XHOM-FM
- Coatzacoalcos, Veracruz; Mexico;
- Frequency: 107.5 MHz
- Branding: La Ke Buena

Programming
- Format: Regional Mexican
- Affiliations: Radiópolis

Ownership
- Owner: Liberal del sur ; (Enlaces Transístmicos, S.A. de C.V.);
- Sister stations: XHNE-FM

History
- First air date: April 17, 1961 (concession)
- Call sign meaning: Derived from former AM sister XEOM

Technical information
- Licensing authority: CRT
- Class: B
- ERP: 52.195 kW
- HAAT: 45.2 m
- Transmitter coordinates: 18°8′19.4″N 94°25′48.6″W﻿ / ﻿18.138722°N 94.430167°W

Links
- Webcast: Listen live
- Website: lakebuenacoatza.com

= XHOM-FM =

Radio station in Coatzacoalcos, Veracruz

XHOM-FM is a radio station on 107.5 FM in Coatzacoalcos, Veracruz, Mexico. It is the local franchise of the La Ke Buena Regional Mexican format from Radiópolis.

==History==
In 1961, Radio Coatzacoalcos, S.A., the owners of XEOM-AM 1340, became one of several dozen Mexican AM station owners to experiment with FM broadcasting. The early experiments, including XEOM-FM which received its concession on April 17, 1961, involved many stations broadcasting on even decimal frequencies; XEOM, at 88.4 MHz with an effective radiated power of 3.8 kW, is among the few left standing in any capacity. By 1969, Radio Coatzacoalcos, S.A. was owned by Francisco Ibarra López, founder of Grupo ACIR.

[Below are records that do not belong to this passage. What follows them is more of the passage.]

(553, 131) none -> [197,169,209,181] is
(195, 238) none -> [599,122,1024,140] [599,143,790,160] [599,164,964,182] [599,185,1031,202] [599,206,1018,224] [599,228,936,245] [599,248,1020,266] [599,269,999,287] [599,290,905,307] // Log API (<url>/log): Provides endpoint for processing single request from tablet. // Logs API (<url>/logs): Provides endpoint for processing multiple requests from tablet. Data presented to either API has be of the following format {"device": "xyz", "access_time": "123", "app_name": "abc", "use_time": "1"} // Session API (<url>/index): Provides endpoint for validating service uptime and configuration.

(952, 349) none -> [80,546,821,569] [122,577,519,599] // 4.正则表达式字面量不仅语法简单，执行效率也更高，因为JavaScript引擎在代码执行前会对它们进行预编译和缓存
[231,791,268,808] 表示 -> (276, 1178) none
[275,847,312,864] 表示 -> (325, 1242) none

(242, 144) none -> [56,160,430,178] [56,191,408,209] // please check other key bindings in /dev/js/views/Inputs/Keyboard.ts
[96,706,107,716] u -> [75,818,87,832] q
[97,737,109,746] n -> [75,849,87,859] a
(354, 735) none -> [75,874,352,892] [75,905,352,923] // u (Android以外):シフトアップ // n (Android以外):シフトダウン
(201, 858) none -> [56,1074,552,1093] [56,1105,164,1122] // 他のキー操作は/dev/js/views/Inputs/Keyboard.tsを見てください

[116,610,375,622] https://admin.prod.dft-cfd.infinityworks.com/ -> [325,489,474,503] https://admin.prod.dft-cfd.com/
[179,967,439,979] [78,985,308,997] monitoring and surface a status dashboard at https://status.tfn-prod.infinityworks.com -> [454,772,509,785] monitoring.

At the end of the 1960s, the abandonment of even decimal frequency FM stations, which were scarcely used in the Americas, meant the relocation of the remaining stations broadcasting in such a capacity. The result was that the station, now with a "correct" FM callsign of XHOM-FM and operating separately from its AM sister, moved to 107.5 MHz and increased its power to 23.115 kW. The station has since increased power once again, to 52 kW, and it also has seen three changes in concessionaire since the 1980s while maintaining ACIR ownership.

Effective June 28, 2022, Grupo ACIR opted to shut down XHOM-FM and XHNE-FM, taking XHOM-FM off the air after 61 years. The closure of the cluster caused the loss of 17 jobs. That same week, XHDQ-FM in San Andrés Tuxtla was closed.

On November 21 of the same year, XHOM and its sister station XHNE-FM 100.1 returned to the air under the Ke Buena regional mexican brand. Enlaces Transístmicos became the concessionaire in 2024.